Action item:
Find the lines in the listing below that include the word "wobec", and report how many there are, with nothing more.
----- Input -----
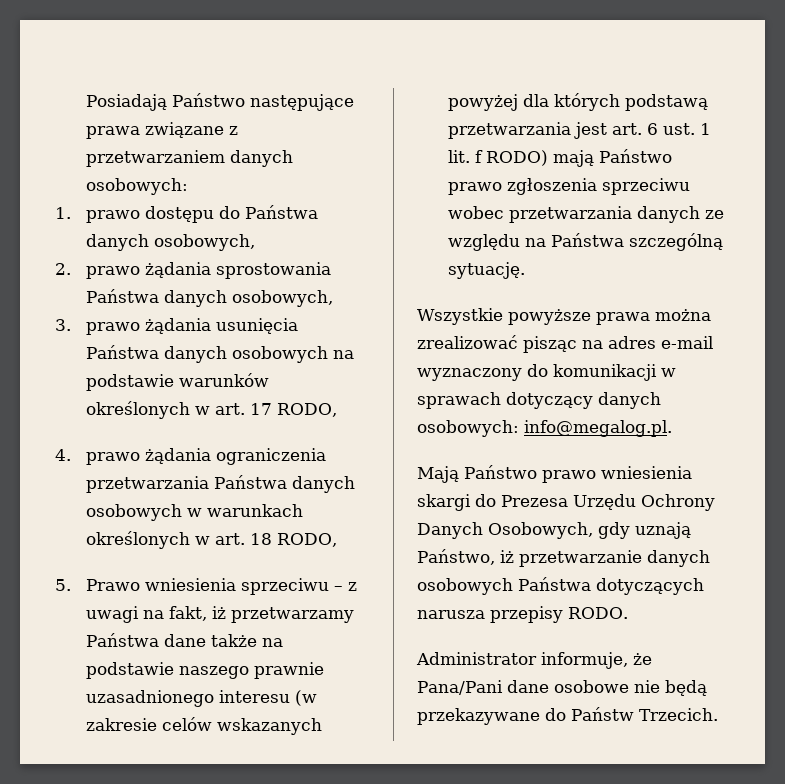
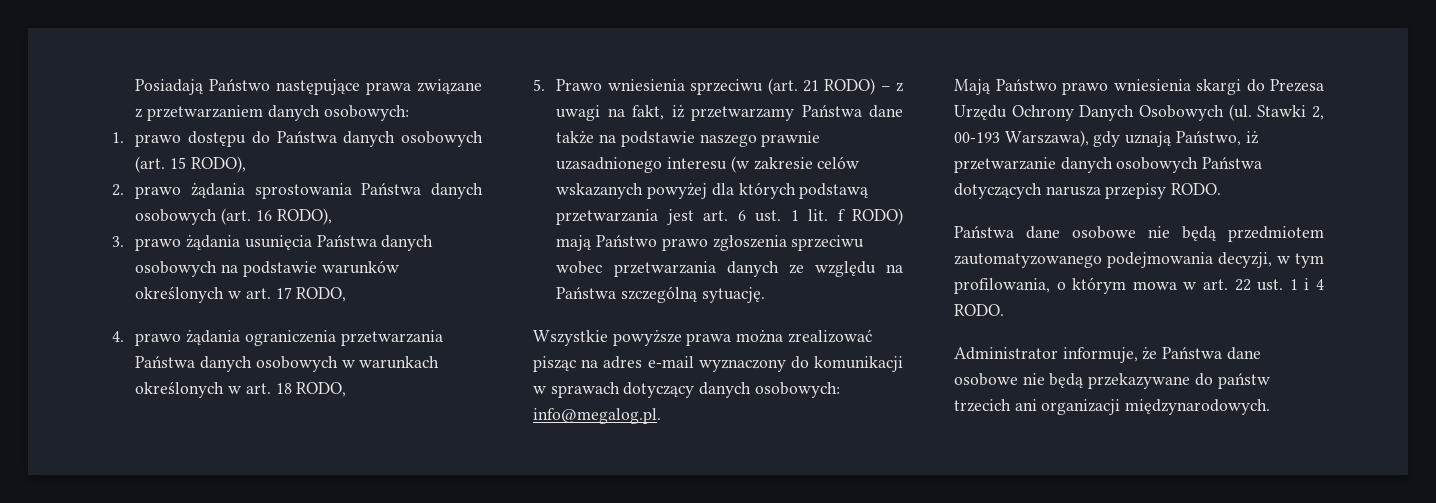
- 1. prawo dostępu do Państwa danych osobowych,
+ 1. prawo dostępu do Państwa danych osobowych (art. 15 RODO),
- 2. prawo żądania sprostowania Państwa danych osobowych,
+ 2. prawo żądania sprostowania Państwa danych osobowych (art. 16 RODO),
- 5. Prawo wniesienia sprzeciwu – z uwagi na fakt, iż przetwarzamy Państwa dane także na podstawie naszego prawnie uzasadnionego interesu (w zakresie celów wskazanych powyżej dla których podstawą przetwarzania jest art. 6 ust. 1 lit. f RODO) mają Państwo prawo zgłoszenia sprzeciwu wobec przetwarzania danych ze względu na Państwa szczególną sytuację.
+ 5. Prawo wniesienia sprzeciwu (art. 21 RODO) – z uwagi na fakt, iż przetwarzamy Państwa dane także na podstawie naszego prawnie uzasadnionego interesu (w zakresie celów wskazanych powyżej dla których podstawą przetwarzania jest art. 6 ust. 1 lit. f RODO) mają Państwo prawo zgłoszenia sprzeciwu wobec przetwarzania danych ze względu na Państwa szczególną sytuację.
- Mają Państwo prawo wniesienia skargi do Prezesa Urzędu Ochrony Danych Osobowych, gdy uznają Państwo, iż przetwarzanie danych osobowych Państwa dotyczących narusza przepisy RODO.
+ Mają Państwo prawo wniesienia skargi do Prezesa Urzędu Ochrony Danych Osobowych (ul. Stawki 2, 00-193 Warszawa), gdy uznają Państwo, iż przetwarzanie danych osobowych Państwa dotyczących narusza przepisy RODO.
+ Państwa dane osobowe nie będą przedmiotem zautomatyzowanego podejmowania decyzji, w tym profilowania, o którym mowa w art. 22 ust. 1 i 4 RODO.
- Administrator informuje, że Pana/Pani dane osobowe nie będą przekazywane do Państw Trzecich.
+ Administrator informuje, że Państwa dane osobowe nie będą przekazywane do państw trzecich ani organizacji międzynarodowych.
-----
Expected answer:
2